Spanish director Pedro Almodóvar (this year’s Foreign Language Film Oscar winner for All About My Mother) ruffled more than a few feathers with this 1990 entry. Freshly released from a mental institute, handyman Ricky (Antonio Banderas) sets out to win the heart of his dream girl, former porn star Marina (Victoria Abril). Ricky kidnaps Marina and holds her hostage over a weekend in her Madrid apartment, determined to show her how much he loves her. The amazing thing about this lively script (written by Almodóvar and Yuyi Beringola) is that despite his kidnapping, assaulting, and binding of Marina, the viewer actually finds himself rooting for the lovelorn Ricky. So does Marina, who concludes that Ricky must really love her, because he risks his life buying drugs from street thugs to ease her toothache. Now that Banderas is a big star in the United States, this blunt, NC-17-rated romantic-comedy might be a bit easier for the suburban crowd to swallow.
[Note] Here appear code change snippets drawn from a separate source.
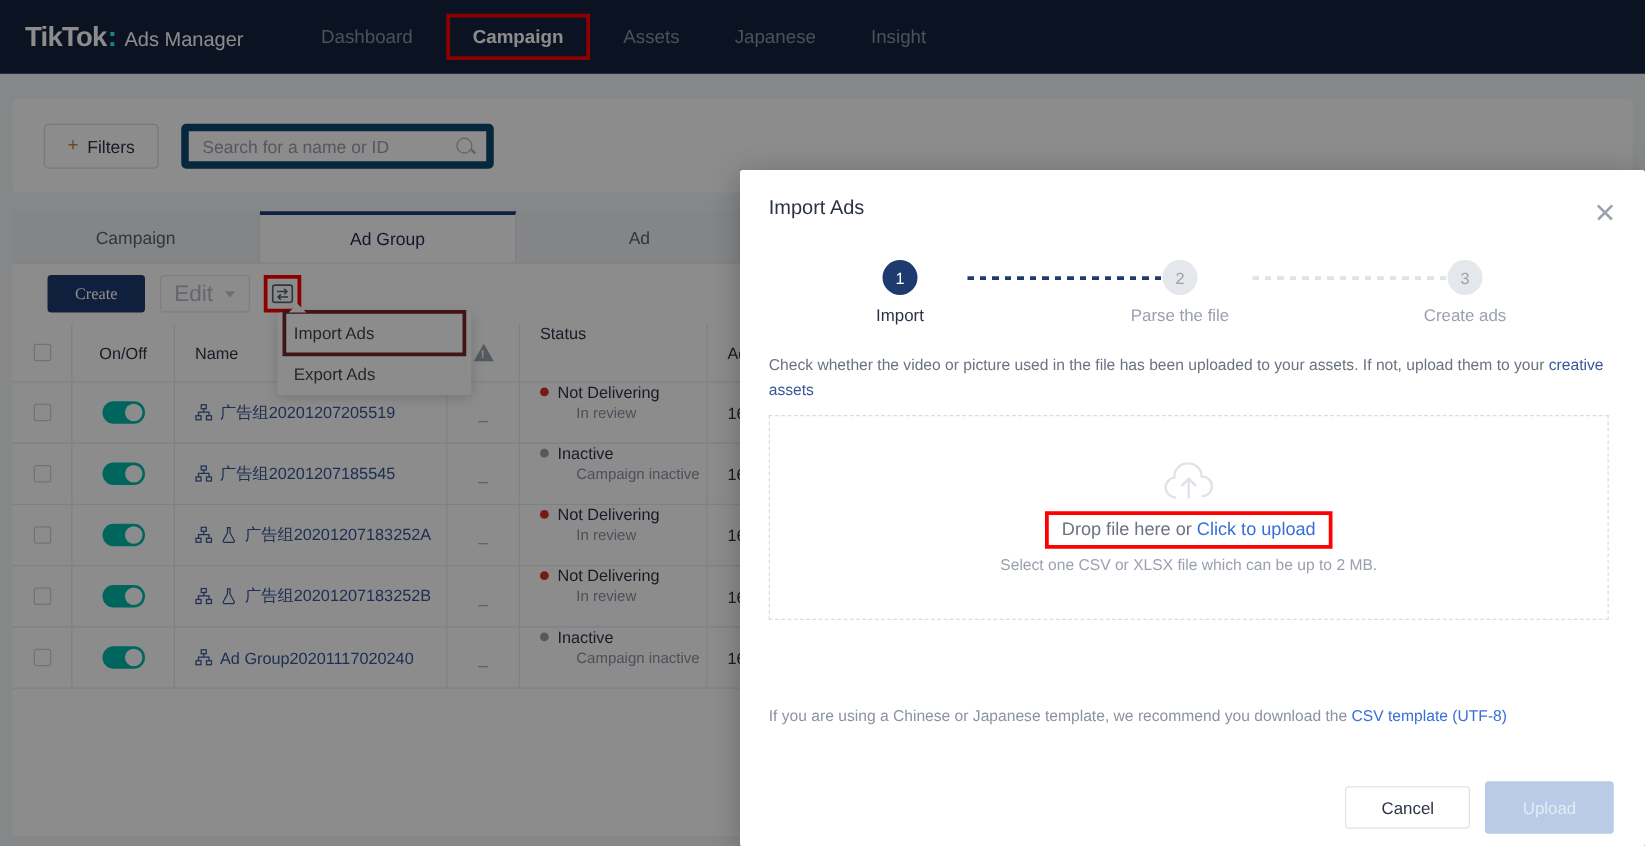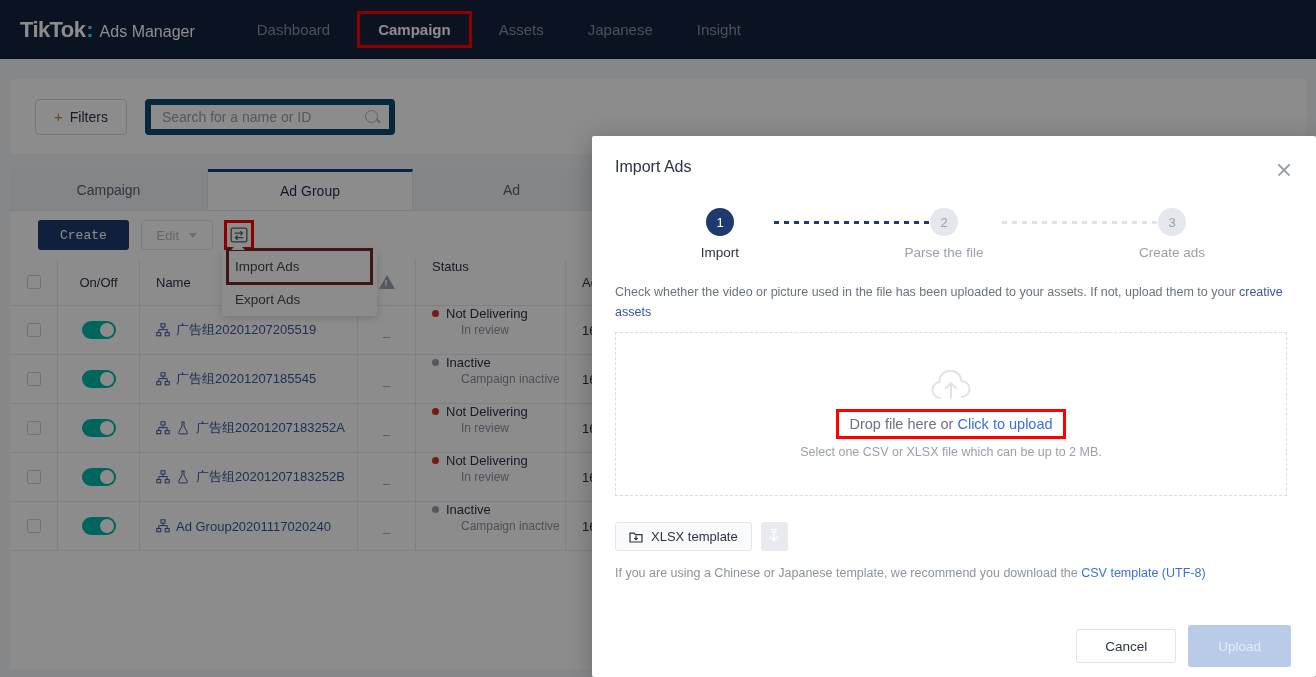"Create" .btn-create { font-family: Liberation Mono, monospace -> Liberation Serif, serif }
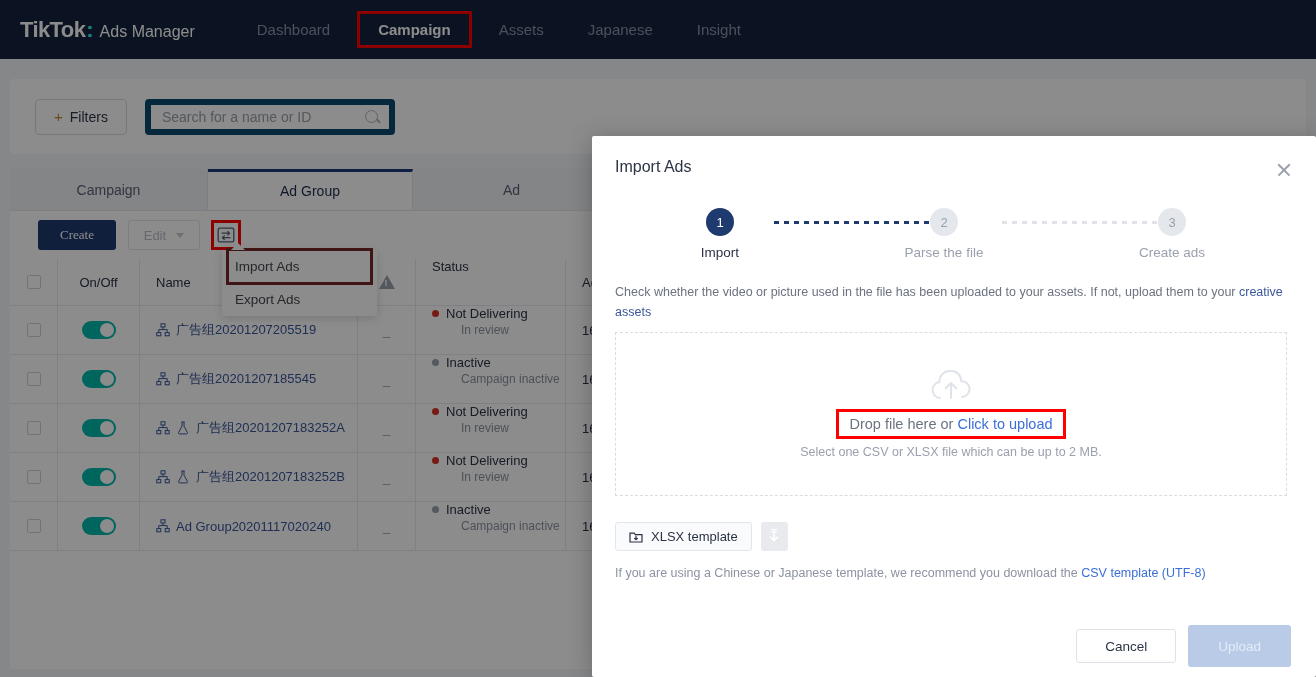"Edit" .btn-edit { font-size: 13px -> 18px }
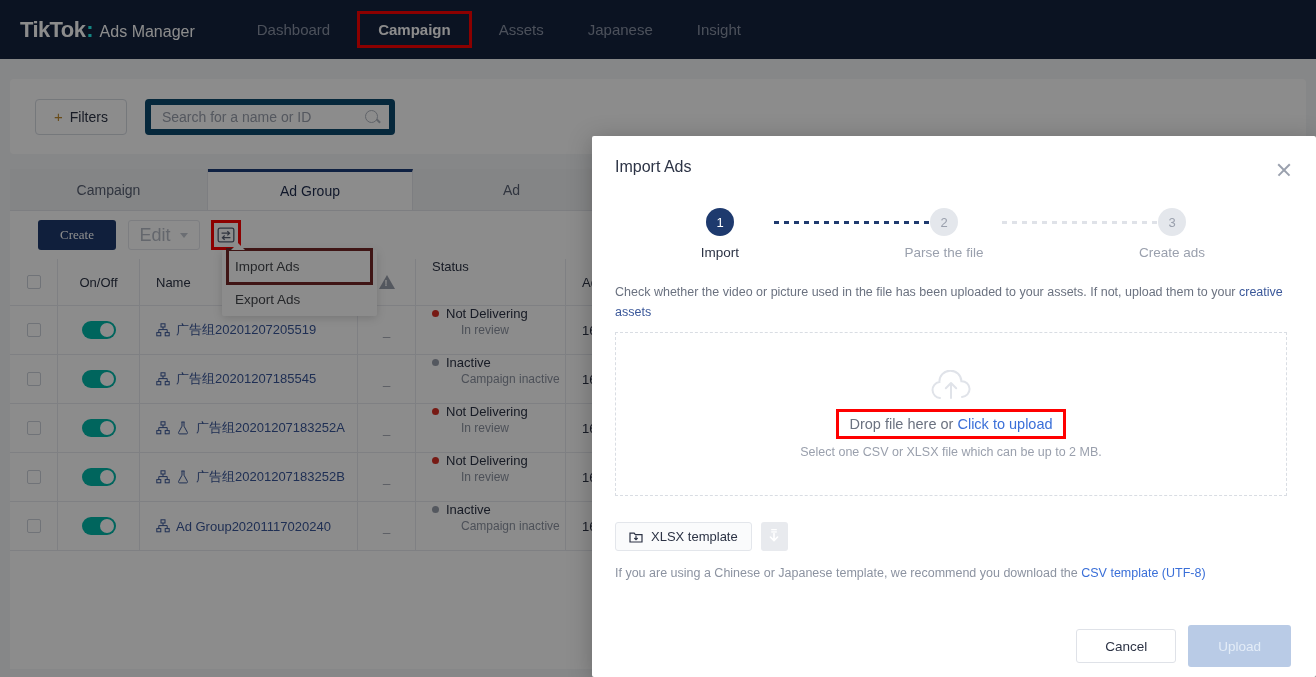"XLSX template" div.tpl-row { html: <div> <div> <svg> <path></path> <path></path> </svg> <span>XLSX template</span> </div> <div> <svg> <rect></rect> <rect></rect> <path></path> </svg> </div> </div> -> none }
Film producer James Ballard (James Spader) and his wife, Catherine (Deborah Unger), are in search of emotional fulfillment. An open marriage with multiple anonymous partners hasn’t done it for them. A breakthrough occurs when James gets involved in a bloody car accident and is literally thrown into a clandestine world of auto-erotica. Through a car-wreck widow (Holly Hunter), James discovers a group of people who find sexual satisfaction from auto accidents and the resulting carnage. It’s difficult to find a more bizarre cinematic experience than this detached, surreal 1996 film from director David Cronenberg (Dead Ringers, eXistenZ) based on J.G. Ballard’s 1973 novel. Special acting honors go to Elias Koteas (The Thin Red Line) as Vaughan, a former traffic analyst who sets up re-creations of famous celebrity car wrecks (James Dean, Jayne Mansfield) and drives around town in a beat-up Lincoln Continental with more than road rage on his mind.